Many people in Pakistan have also expressed doubt that he has been killed, and in a debate run by the BBC's Asian Network on Monday, some British Muslims were sceptical too.
But on Wednesday, a growing number of voices in the US political scene joined the fray, saying there was an inevitability about the pictures emerging at some point.
"The government, obviously, has been talking about how best to do this, but I don't think there was any question that ultimately a photograph would be presented to the public," said CIA director Leon Panetta.
He was speaking before Mr Obama's announcement, but after it, Senator Lindsey Graham, a Republican in South Carolina, said the decision not to release the photos was an error that would "unnecessarily prolong this debate".
"I respectfully disagree with President Obama's decision not to release the photos. It's a mistake," said Mr Graham.
"The whole purpose of sending our soldiers into the compound, rather than an aerial bombardment, was to obtain indisputable proof of Bin Laden's death.
"I know Bin Laden is dead. But the best way to protect and defend our interests overseas is to prove that fact to the rest of the world."
The possibility of a legal challenge to the White House's decision was also raised when at least two senior lawyers said a request made under the Freedom of Information Act would have a strong case.
The US has been in this position before. In July 2003, it was criticised for releasing graphic photos of the corpses of Saddam Hussein's sons Uday and Qusay to prove that US forces had killed them. But the move was arguably a success in silencing most conspiracy theorists.
Three years later, a photo of al-Qaeda's Abu Musab al-Zarqawi was released after his safehouse in Iraq was bombed by US forces.
Before the president's announcement, it was reported that Secretary of State Hillary Clinton and Defence Secretary Robert Gates were advising him not to.
They fear that the photos might make the US look like it is revelling in Bin Laden's death, and spark reprisals in the Arab world.
That's a view expressed by one of the people who has seen the photos, Republican Mike Rogers, chairman of the House Intelligence Committee. He's worried their release could endanger US troops.

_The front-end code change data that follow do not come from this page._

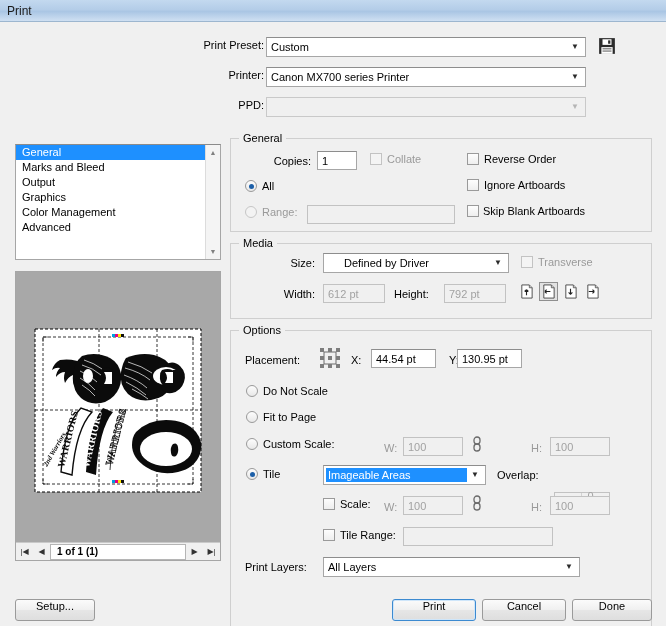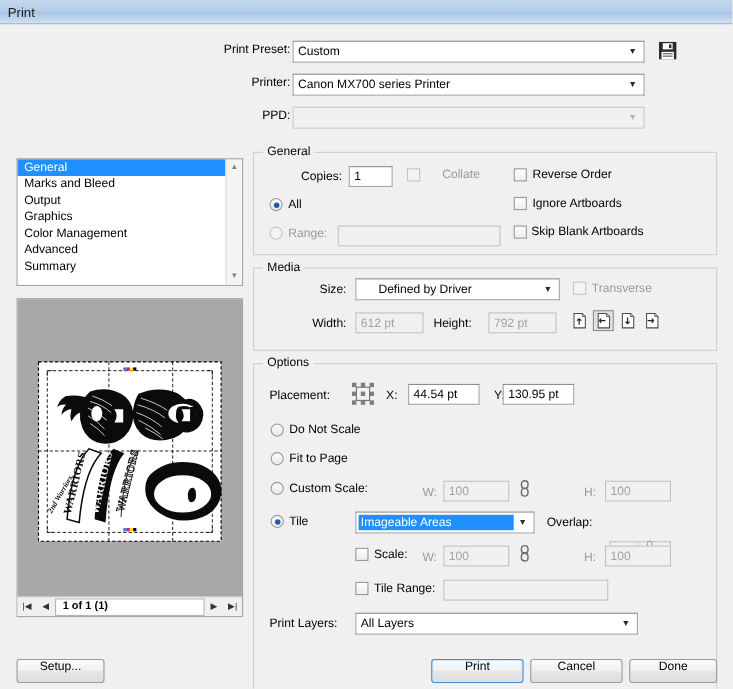--- a/index.html
+++ b/index.html
@@ -217,21 +217,20 @@
   </div>
 
   <div id="pagelist">
     <div class="items">
       <div class="item sel">General</div>
       <div class="item">Marks and Bleed</div>
       <div class="item">Output</div>
       <div class="item">Graphics</div>
       <div class="item">Color Management</div>
       <div class="item">Advanced</div>
-      <div class="item">Summary</div>
     </div>
     <div class="sbar">
       <div class="ar">▲</div>
       <div class="ar">▼</div>
     </div>
   </div>
 
   <div id="preview">
     <div id="canvas">
 
@@ -334,21 +333,21 @@
     <span class="legend">General</span>
 
     <div class="lbl" style="position:absolute; left:14px; top:16px; width:66px; text-align:right;">Copies:</div>
     <div class="textbox" style="position:absolute; left:86px; top:12px; width:40px;">
       <span>1</span>
     </div>
 
     <div class="row" style="position:absolute; left:112px; top:15px; gap:5px; left:112px;">
     </div>
 
-    <div class="row" style="position:absolute; left:115px; top:14px; gap:20px;padding-left:24px;">
+    <div class="row" style="position:absolute; left:115px; top:14px; gap:5px;padding-left:24px;">
       <span class="cb dis"></span>
       <span class="lbl dim">Collate</span>
     </div>
 
     <div class="row" style="position:absolute; left:14px; top:41px; gap:5px;">
       <span class="radio on"></span>
       <span class="lbl">All</span>
     </div>
 
     <div class="row" style="position:absolute; left:14px; top:67px; gap:5px;">

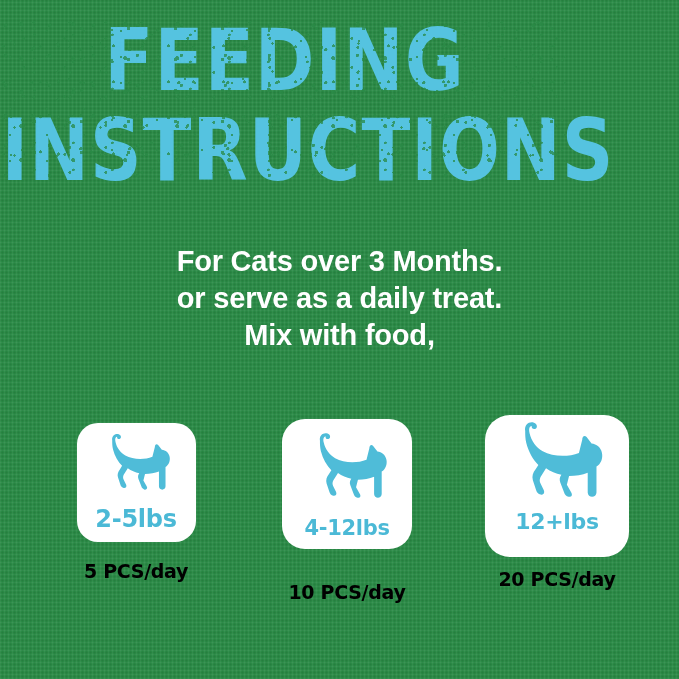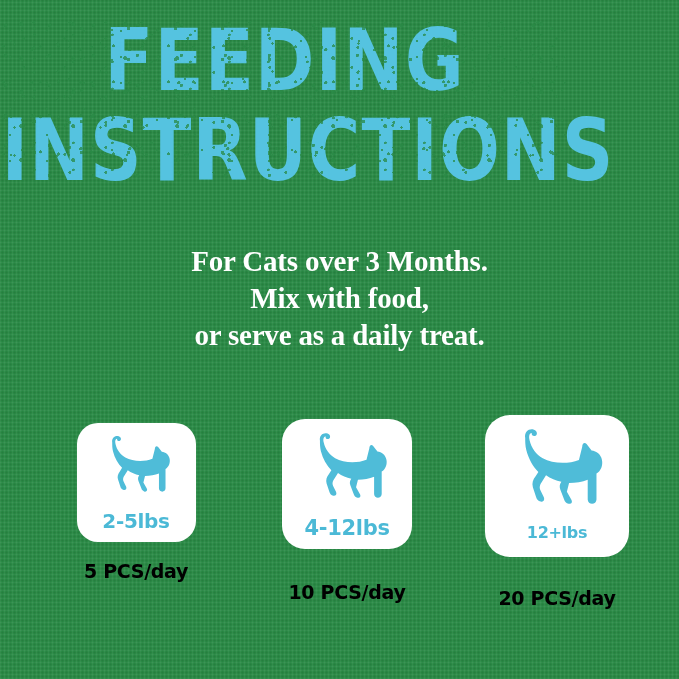--- a/index.html
+++ b/index.html
@@ -107,21 +107,21 @@
   #subtitle-block {
     position: absolute;
     top: 243px;
     left: 0;
     width: 679px;
     text-align: center;
     color: #ffffff;
   }
   .subtitle-line {
     display: block;
-    font-family: Liberation Serif, serif;
+    font-family: Liberation Sans, sans-serif;
     font-weight: bold;
     white-space: nowrap;
   }
   #subtitle-line-1 { font-size: 29px; line-height: 37px; letter-spacing: -0.2px; }
   #subtitle-line-2 { font-size: 29px; line-height: 37px; letter-spacing: -0.2px; }
   #subtitle-line-3 { font-size: 29px; line-height: 37px; letter-spacing: -0.2px; }
 
   
   #cards-row {
     position: absolute;
@@ -166,52 +166,52 @@
     font-weight: bold;
     white-space: nowrap;
     letter-spacing: -0.3px;
     font-size: 19px;
     line-height: 34px;
   }
 
   
   #card-group-0 { left: 13px;  top: 8px;  width: 246px; }
   #card-0 { width: 119px; height: 119px; border-radius: 21px; }
-  #card-0 .weight-label { font-size: 20px; padding-bottom: 9px; }
+  #card-0 .weight-label { font-size: 24px; padding-bottom: 9px; }
   #card-group-0 .dose-label { margin-top: 12px; }
 
   
   #card-group-1 { left: 224px; top: 4px;  width: 246px; }
   #card-1 { width: 130px; height: 130px; border-radius: 23px; }
   #card-1 .weight-label { font-size: 21px; padding-bottom: 9px; }
   #card-group-1 .dose-label { margin-top: 26px; }
 
   
   #card-group-2 { left: 434px; top: 0px;  width: 246px; }
   #card-2 { width: 144px; height: 142px; border-radius: 25px; }
-  #card-2 .weight-label { font-size: 16px; padding-bottom: 15px; }
-  #card-group-2 .dose-label { margin-top: 24px; }
+  #card-2 .weight-label { font-size: 22px; padding-bottom: 23px; }
+  #card-group-2 .dose-label { margin-top: 5px; }
 </style>
 </head>
 <body>
 
 <div id="poster">
 
   <div id="texture"></div>
 
   <div id="title-block">
     <span class="title-line" id="title-line-1">FEEDING</span>
     <span class="title-line" id="title-line-2">INSTRUCTIONS</span>
     <div class="distress"></div>
   </div>
 
   <div id="subtitle-block">
     <span class="subtitle-line" id="subtitle-line-1">For Cats over 3 Months.</span>
+    <span class="subtitle-line" id="subtitle-line-3">or serve as a daily treat.</span>
     <span class="subtitle-line" id="subtitle-line-2">Mix with food,</span>
-    <span class="subtitle-line" id="subtitle-line-3">or serve as a daily treat.</span>
   </div>
 
   <div id="cards-row">
 
     <div class="card-group" id="card-group-0">
       <div class="card" id="card-0">
         <div class="cat-holder">
           <svg class="cat-svg" width="82" height="64" viewBox="0 0 200 155" aria-hidden="true">
             <path fill="#4fbcd8" d="M42 20 C40 8, 50 2, 58 5 C64 7, 65 14, 61 16 C57 18, 53 15, 54 11
                      C50 11, 48 16, 50 24 C53 38, 62 50, 74 57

"I don't want to make the job of our troops serving in places like Iraq and Afghanistan any harder than it already is.
"The risks of release outweigh the benefits. Conspiracy theorists around the world will just claim the photos are doctored anyway, and there is a real risk that releasing the photos will only serve to inflame public opinion in the Middle East.
"Imagine how the American people would react if al-Qaeda killed one of our troops or military leaders, and put photos of the body on the internet.
"Osama Bin Laden is not a trophy - he is dead and let's now focus on continuing the fight until al-Qaeda has been eliminated."
'Self-portrait'
There are also those who say there is a principle at stake, that showing Bin Laden's corpse would compromise the way the US has so far conducted itself and the photo could become a rather soiled, defining image of the story.
Writing in The New Yorker, external, Philip Gourevitch, says: "Did we learn nothing from the past decade about the overwhelming power of crude images of violence to define and polarise our historical moment?
"The Abu Ghraib photographs were unofficial documents of an official policy that was supposed to be kept secret, but if nothing else, they should have taught us that a photograph of the violence you inflict is always, in very large measure, a self-portrait.
"In getting rid of Bin Laden, Obama has made the greatest step yet toward being able to put that era behind us. Do we want a photo of Bin Laden's bullet-punctured skull to eclipse this moment?"
The raid projected fearless professionalism and was without swagger and gloating, he believes, and marked a move away from the "smoke 'em out" rhetoric of the Bush administration.
"The assassination of Bin Laden allows us to begin turning the page - but surely not if that page is printed with an official trophy photograph of his blasted head."